»»

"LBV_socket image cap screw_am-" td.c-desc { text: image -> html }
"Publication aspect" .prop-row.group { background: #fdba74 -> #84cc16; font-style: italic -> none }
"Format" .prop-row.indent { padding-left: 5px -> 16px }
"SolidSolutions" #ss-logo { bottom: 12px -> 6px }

««
»»

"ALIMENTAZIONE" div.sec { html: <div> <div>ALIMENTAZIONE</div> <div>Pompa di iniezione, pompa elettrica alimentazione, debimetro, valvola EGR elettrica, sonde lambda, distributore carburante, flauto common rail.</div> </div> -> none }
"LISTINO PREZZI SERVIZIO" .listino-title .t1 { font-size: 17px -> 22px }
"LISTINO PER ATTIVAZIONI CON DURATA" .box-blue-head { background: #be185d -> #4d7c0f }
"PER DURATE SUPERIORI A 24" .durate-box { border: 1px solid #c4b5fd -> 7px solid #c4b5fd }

««
»»

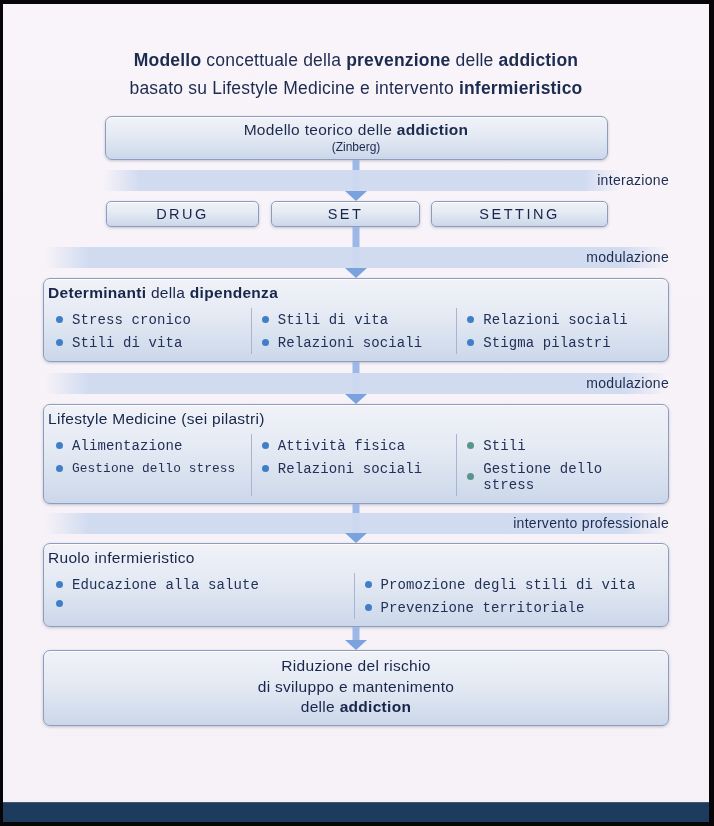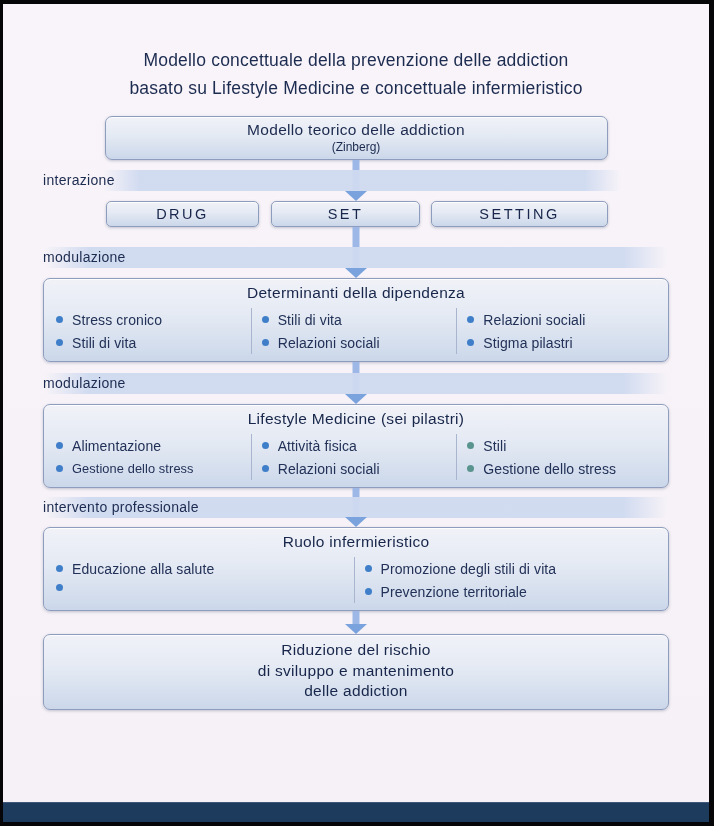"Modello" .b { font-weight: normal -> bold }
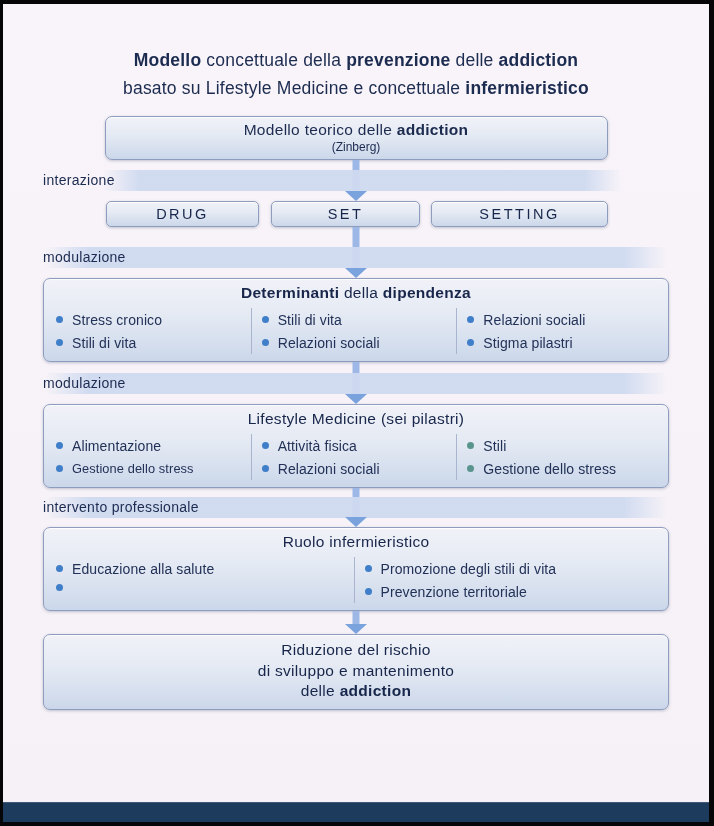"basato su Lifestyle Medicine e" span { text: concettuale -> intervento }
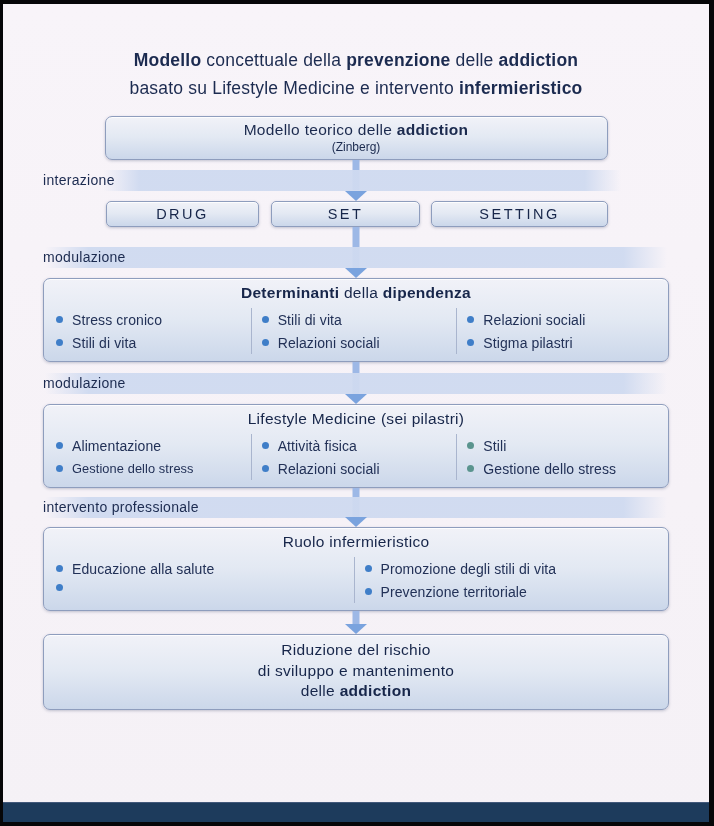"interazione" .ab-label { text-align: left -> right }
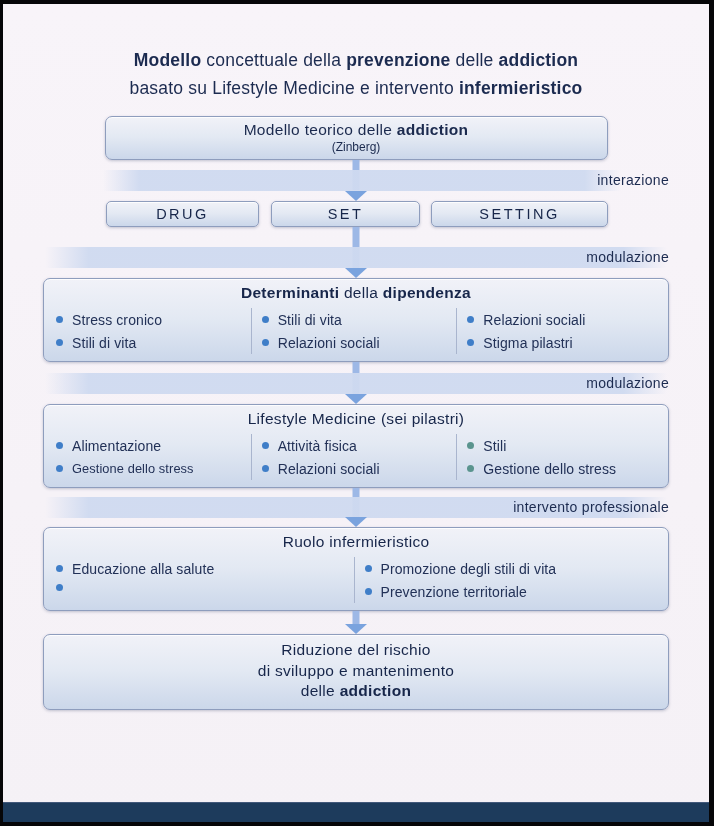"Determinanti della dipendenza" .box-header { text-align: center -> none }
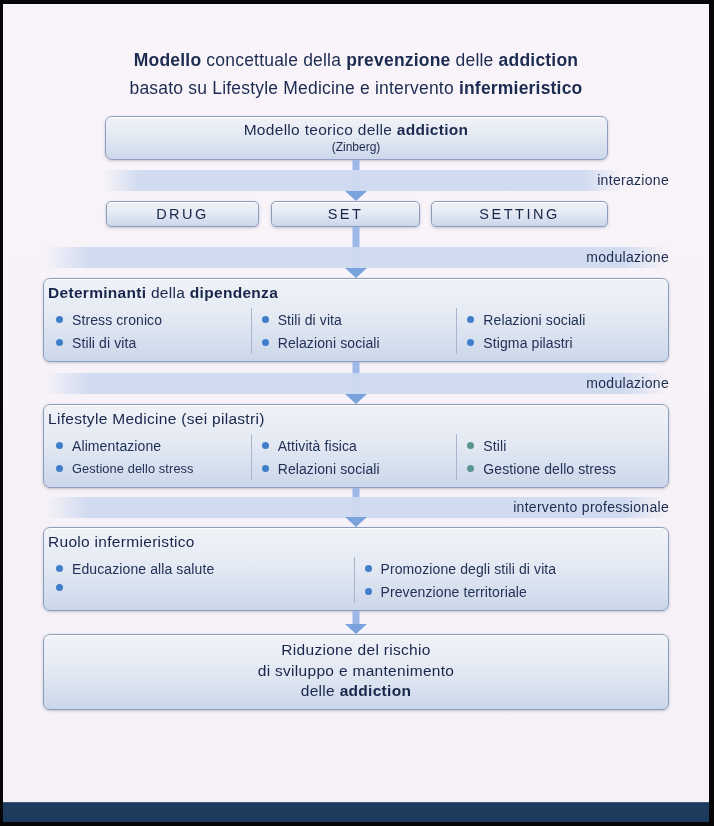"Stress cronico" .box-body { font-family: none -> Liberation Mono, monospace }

««

The entries above hold a line with "font-size: 17px ->" and a later line with "DURATE SUPERIORI A". Write out exactly those lines and all lines between, nothing more.

"LISTINO PREZZI SERVIZIO" .listino-title .t1 { font-size: 17px -> 22px }
"LISTINO PER ATTIVAZIONI CON DURATA" .box-blue-head { background: #be185d -> #4d7c0f }
"PER DURATE SUPERIORI A 24" .durate-box { border: 1px solid #c4b5fd -> 7px solid #c4b5fd }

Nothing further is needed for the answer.